ELMALI
TEFSIRINDE
Tesettür
وَقُلْ لِلْمُؤْمِنَاتِ يَغْضُضْنَ مِنْ اَبْصَارِهِنَّ وَيَحْفَظْنَ
فُرُوجَهُنَّ
وَلاَ يُبْدِينَ
زِينَتَهُنَّ اِلاَّ مَا ظَهَرَ مِنْهَا وَلْيَضْرِبْنَ بِخُمُرِهِنَّ عَلَى
جُيُوبِهِنَّ وَلاَ يُبْدِينَ زِينَتَهُنَّ اِلاَّ لِبُعُولَتِهِنَّ اَوْ
اَبَائِهِنَّ اَوْ اَبَاءِ بُعُولَتِهِنَّ اَوْ اَبْنَائِهِنَّ اَوْ اَبْنَاءِ
بُعُولَتِهِنَّ اَوْ اِخْوَانِهِنَّ اَوْ بَنِى اِخْوَانِهِنَّ اَوْ بَنِى
اَخَوَاتِهِنَّ اَوْ نِسَائِهِنَّ اَوْ مَا مَلَكَتْ اَيْمَانُهُنَّ اَوِ
التَّابِعِينَ غَيْرِ اُولِى اْلاِرْبَةِ مِنَ الرِّجَالِ اَوِ الطِّفْلِ
الَّذِينَ لَمْ يَظْهَرُوا عَلَى عَوْرَاتِ النِّسَاءِ وَلاَ يَضْرِبْنَ
بِاَرْجُلِهِنَّ لِيُعْلَمَ مَا يُخْفِينَ مِنْ زِينَتِهِنَّ وَتُوبُوا اِلَى
اللهِ جَمِيعًا اَيُّهَا الْمُؤْمِنُونَ لَعَلَّكُمْ تُفْلِحُونَ
"Mümin
kadınlara da söyle:
Gözlerini (harama bakmaktan) korusunlar; namus ve iffetlerini
esirgesinler.
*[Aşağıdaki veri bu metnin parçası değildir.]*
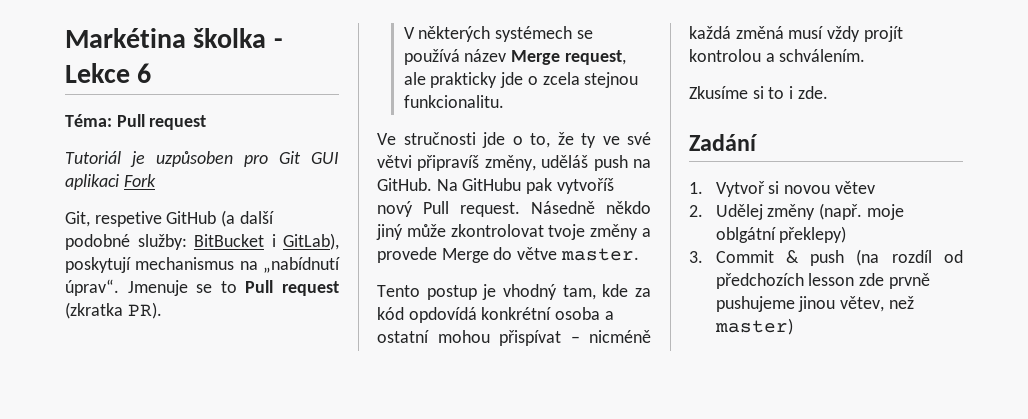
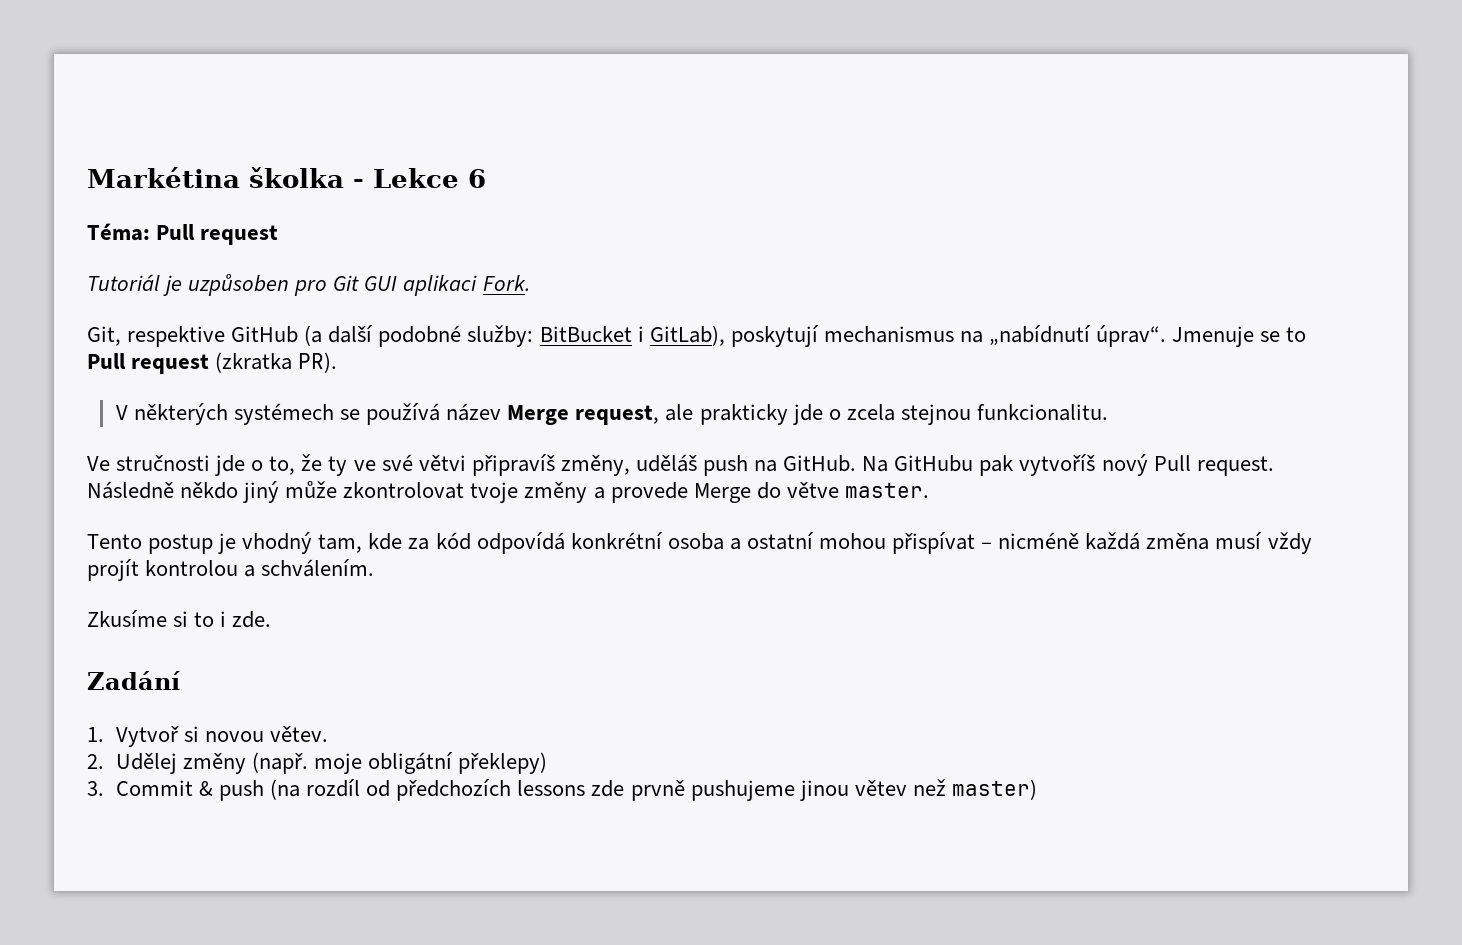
[123,174,156,187] Fork -> [482,275,530,291] Fork.
[94,211,162,227] respetive -> [127,326,226,347] respektive
[531,201,595,214] Násedně -> [87,481,174,499] Následně
[408,307,477,323] opdovídá -> [476,532,565,554] odpovídá
[735,26,784,39] změná -> [1146,533,1210,550] změna
[834,181,875,194] větev -> [270,726,329,742] větev.
[715,227,776,243] oblgátní -> [368,752,454,774] obligátní
[808,273,855,286] lesson -> [517,780,586,796] lessons
[840,296,885,312] větev, -> [854,780,907,796] větev

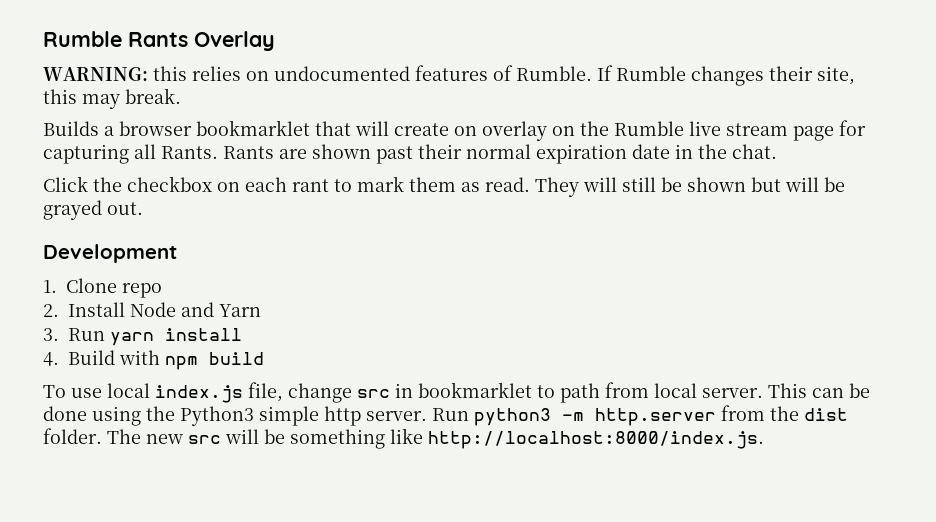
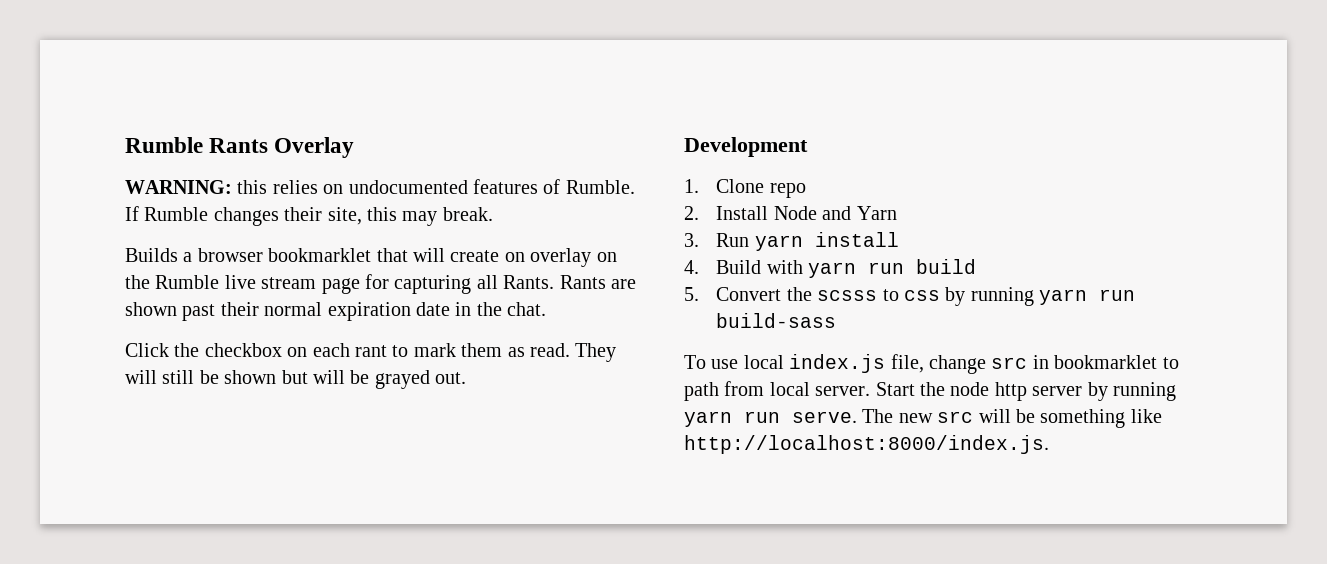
[165,356,198,370] npm -> [808,262,905,278] yarn run
(264, 358) none -> [684,287,1136,306] [716,313,837,328] // 5. Convert the scsss to css by running yarn run build-sass
[768,383,870,398] [43,405,848,426] [43,428,102,444] This can be done using the Python3 simple http server. Run python3 -m http.server from the dist folder. -> [875,382,1176,401] [684,411,857,427] Start the node http server by running yarn run serve.

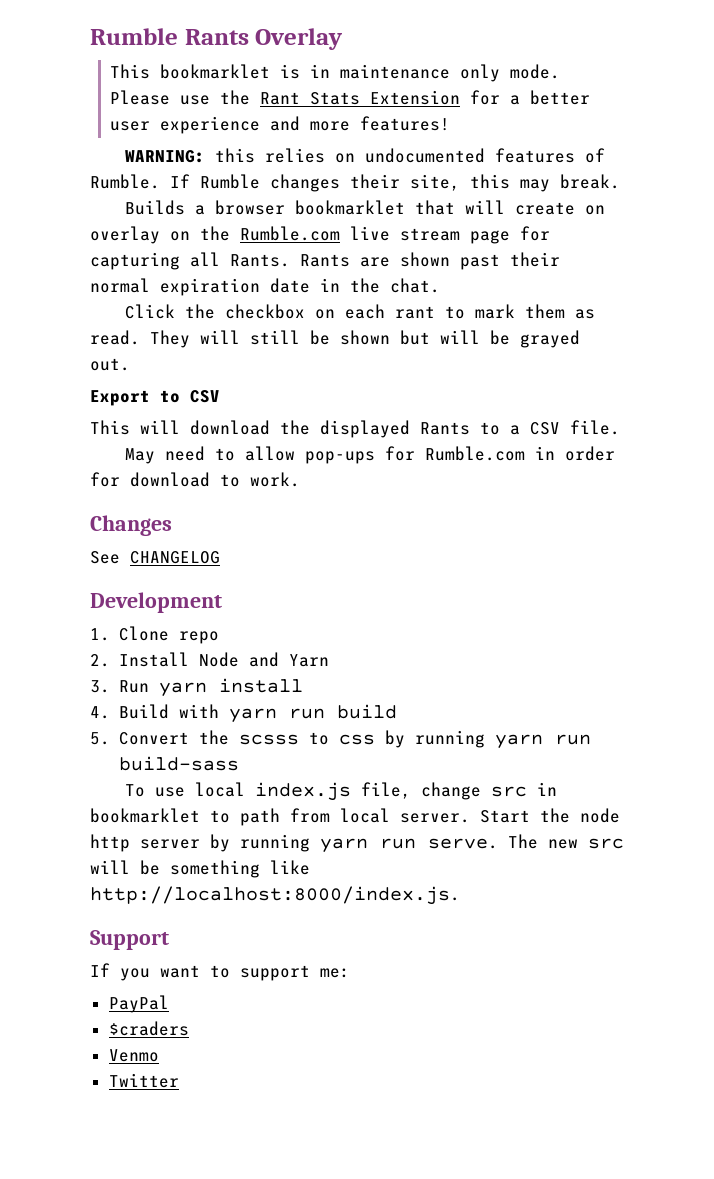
(355, 147) none -> [110,64,561,82] [110,90,591,105] [110,116,451,134] // This bookmarklet is in maintenance only mode. Please use the Rant Stats Extension for a better user experience and more features!
[155,275,220,289] Rumble -> [240,226,340,241] Rumble.com
(467, 378) none -> [90,390,220,406] [90,420,620,438] [124,446,615,464] [90,472,300,487] [90,515,172,536] [90,551,220,564] // Export to CSV // This will download the displayed Rants to a CSV file. // May need to allow pop-ups for Rumble.com in order for download to work. // Changes // See CHANGELOG
(1049, 444) none -> [90,930,169,950] [90,963,350,981] [108,995,169,1013] [108,1021,189,1036] [108,1049,159,1062] [108,1073,179,1088] // Support // If you want to support me: // PayPal // $craders // Venmo // Twitter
Görünen kısımları müstesna olmak üzere, zinetlerini teşhir
etmesinler. Baş örtülerini,
yakalarının üzerine
(kadar)
örtsünler. Kocaları, babaları, kocalarının babaları, kendi
oğulları, kocalarının oğulları, erkek kardeşleri, erkek kardeşlerinin
oğulları, kız kardeşlerinin oğulları, kendi kadınları (mümin kadınlar),
ellerinin altında bulunan (köleleri), erkeklerden, kadına ihtiyacı
kalmamış (cinsî güçten düşmüş) hizmetçiler, yahut henüz kadınların gizli
kadınlık hususiyetlerinin farkında olmayan çocuklardan başkasına
zinetlerini göstermesinler. Gizlemekte oldukları zinetleri anlaşılsın
diye, ayaklarını yere vurmasınlar. Ey müminler! Hep birden Allah'a tevbe
ediniz ki, kurtuluşa eresiniz."
(Nur Suresi 31)
Müslümanlar, şimdi de kadınlar hakkındaki şu emre dikkat etsinler.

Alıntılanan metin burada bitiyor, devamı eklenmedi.